BLM Methane RulingCitizens for Clean Air joined other local, state and national organizations, citizens and businesses in urging elected officials to regulate the venting, flaring, and leaking of methane gas from oil and gas infrastructure.

  • 2014: CCA members joined hundreds of others who testified before the Colorado Air Quality Control Commission (AQCC), urging adoption of effective, common sense regulations. The success of our efforts resulted in the state of Colorado being the first state in the nation to pass methane waste reduction rules.
  • 2015: Wyoming followed with their own regulations. Other states have looked to Colorado and Wyoming to strengthen their own rules.

In Washington, D.C.

  • 2016: The Bureau of Land Management (BLM) and the  Environmental Protection Agency (EPA) used Colorado’s rules as a template for national mandates to regulate oil and gas methane emissions.
  • May, 2017: The US Senate tried to use the Congressional Review Act to dismantle the BLM rules and prevent similar laws in the future.

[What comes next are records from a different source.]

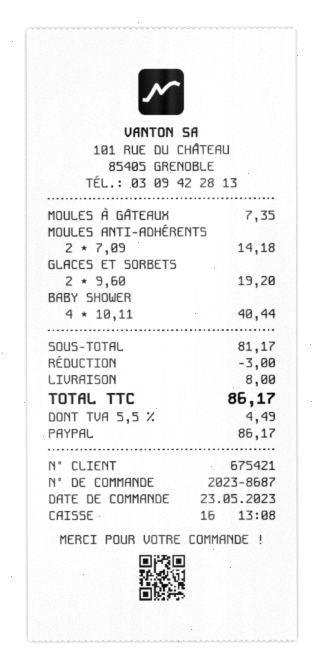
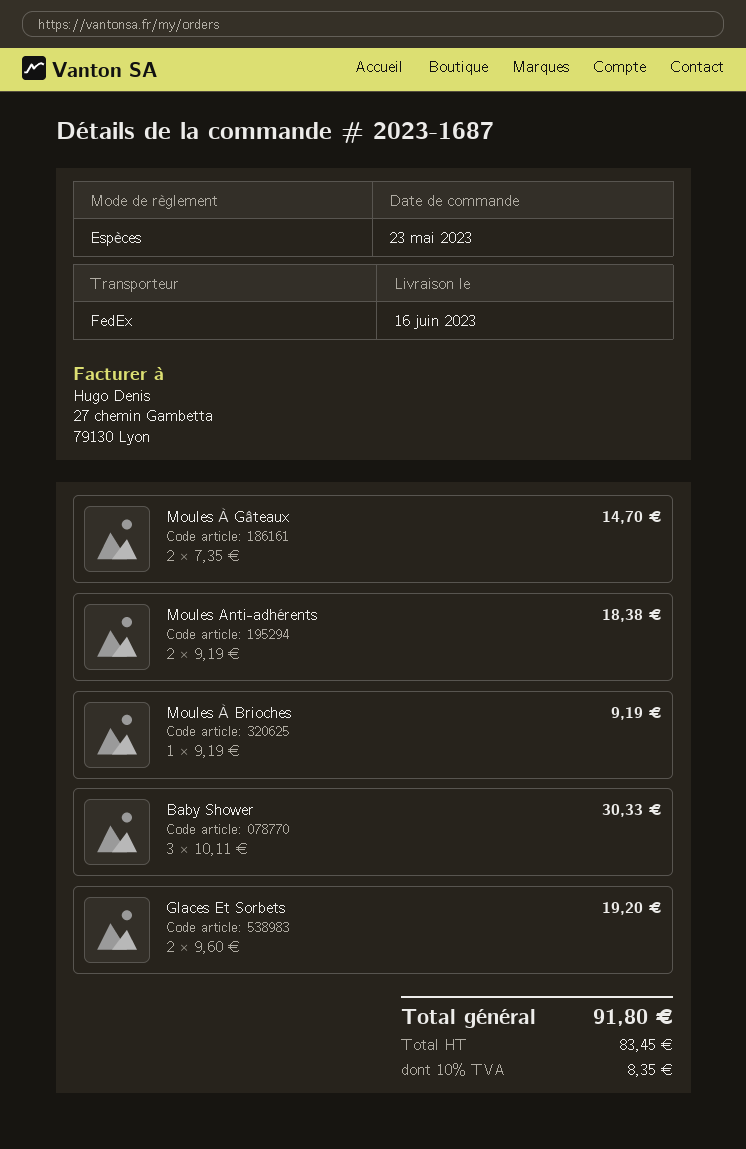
order number: 2023-8687 -> 2023-1687
payment method: PayPal -> cash
MOULES À GÂTEAUX: 1 x 7.35 = 7.35 -> 2 x 7.35 = 14.70
MOULES ANTI-ADHÉRENTS: 2 x 7.09 = 14.18 -> 2 x 9.19 = 18.38
BABY SHOWER: 4 x 10.11 = 40.44 -> 3 x 10.11 = 30.33
Moules À Brioches: none -> 1 x 9.19 = 9.19
discount: 3.00 -> none
shipping: 8.00 -> none
tax: 5.5% = 4.49 -> 10% = 8.35
total: 86.17 -> 91.80

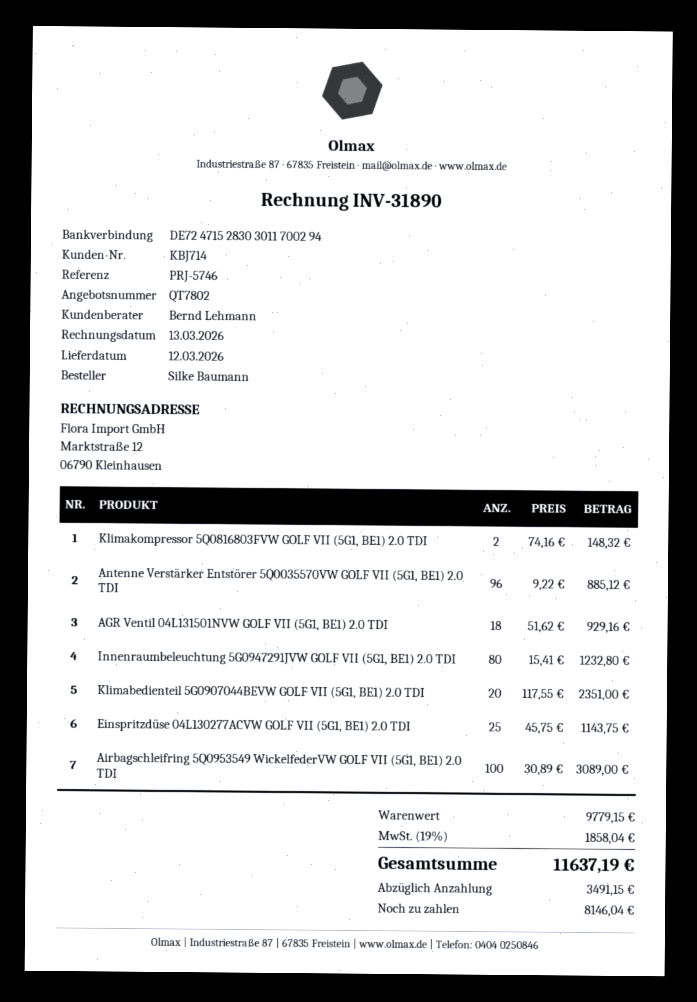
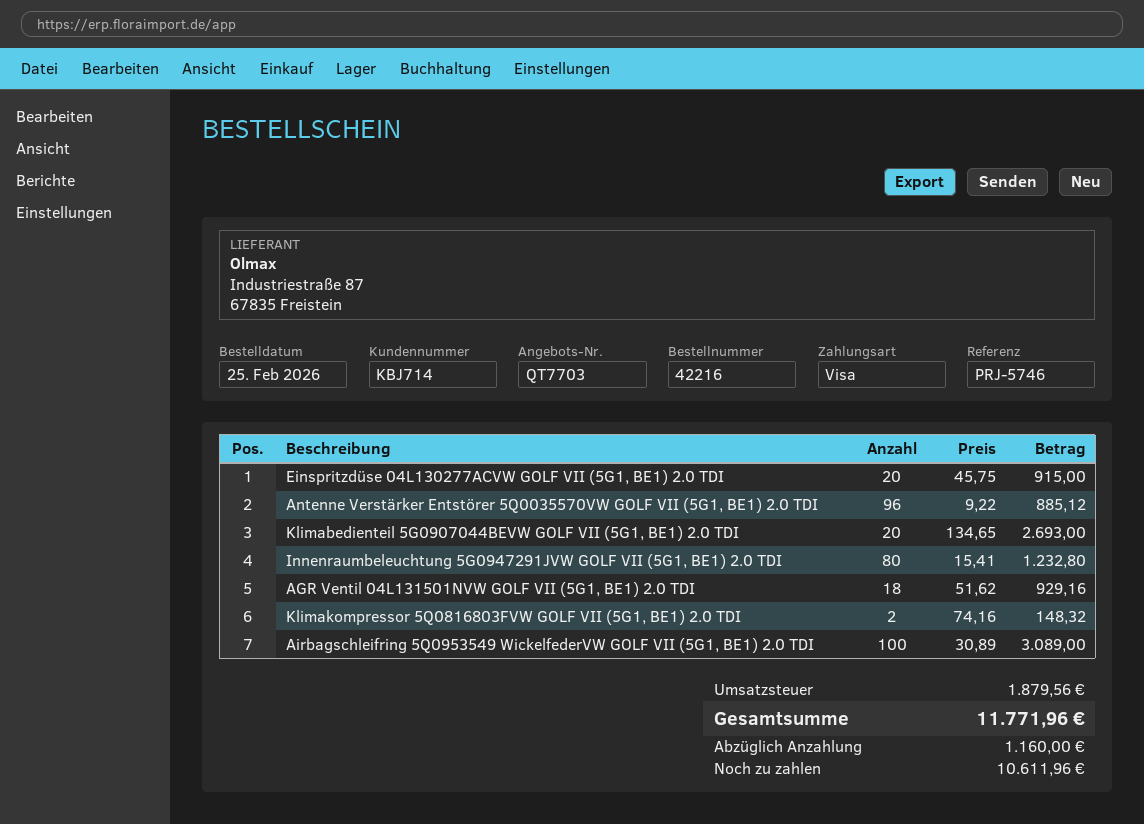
quote number: QT7802 -> QT7703
Klimabedienteil 5G0907044BEVW GOLF VII (5G1, BE1) 2.0 TDI: 20 x 117.55 = 2351.00 -> 20 x 134.65 = 2693.00
Einspritzdüse 04L130277ACVW GOLF VII (5G1, BE1) 2.0 TDI: 25 x 45.75 = 1143.75 -> 20 x 45.75 = 915.00
tax: 1858.04 -> 1879.56
total: 11637.19 -> 11771.96
deposit: 3491.15 -> 1160.00
balance: 8146.04 -> 10611.96

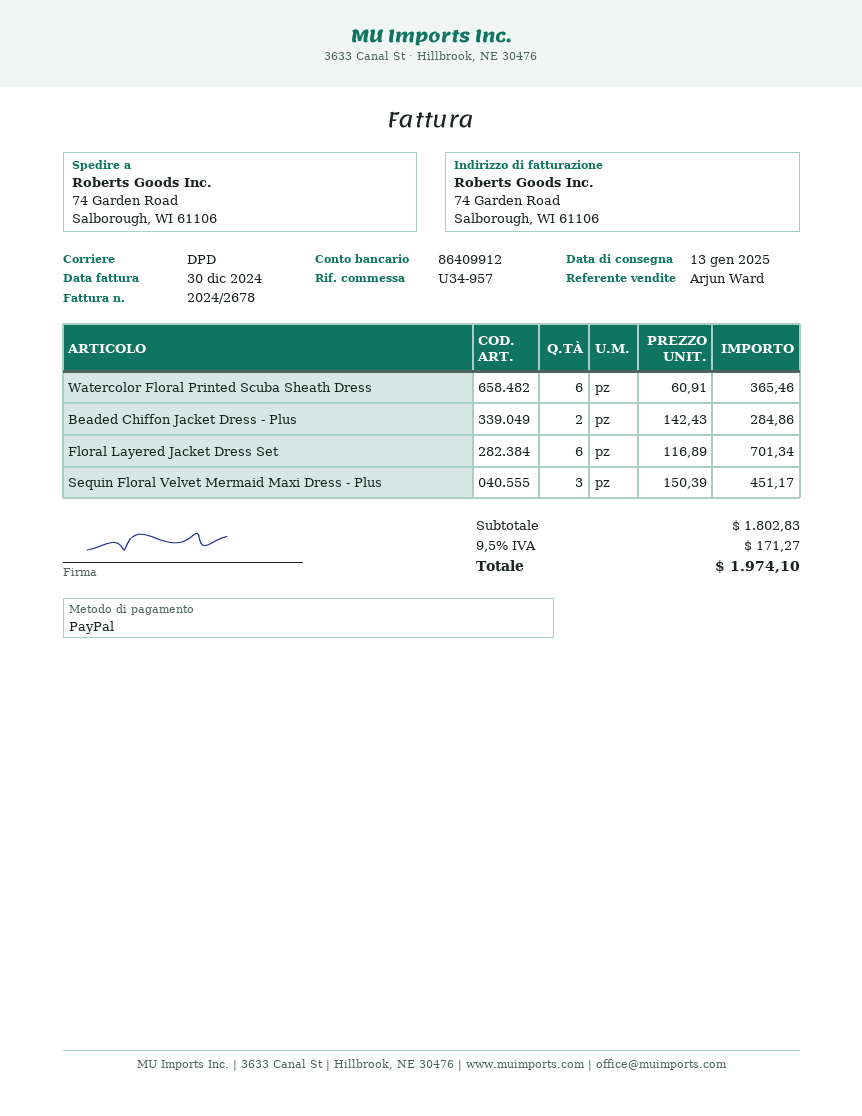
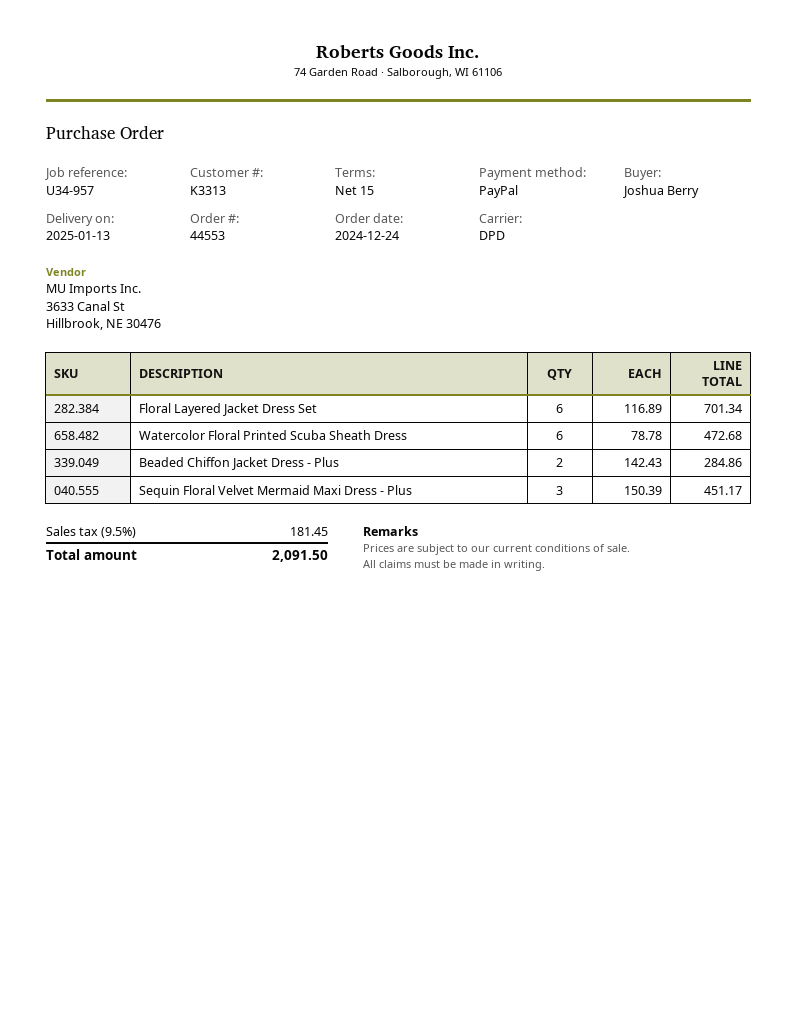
Watercolor Floral Printed Scuba Sheath Dress: 6 x 60.91 = 365.46 -> 6 x 78.78 = 472.68
tax: 9.5% = 171.27 -> 9.5% = 181.45
total: 1974.10 -> 2091.50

Thanks to the hard work of citizens from around the country urging Senators to reject the attempt, the effort was unsuccessful.
  • September, 2018: The BLM published a final rule that revised the 2016 rule, removing, modifying or replacing 2016 requirements for waste reduction, effectively favoring industry over the demands of tens of thousands of citizens, calling the environmental protections  “unnecessary compliance burdens.” The 2018 final rule became effective on November 27, 2018. For a summary of the final rule, click here:  https://on.doi.gov/2fUG2qi
  • October, 2018: EPA Acting Administrator Andrew Wheeler proposed to weaken the EPA’s New Source Performance Standards for the oil and gas industry, which had been in force for almost a year. The EPA admitted rolling back these rules would put another 380,000 tons of methane into the atmosphere by 2025. 

Why is this important? Methane is a greenhouse gas, more than 80 times more potent than CO2 in the short term. Other other harmful pollutants are released alongside methane, such as benzene and volatile organic compounds.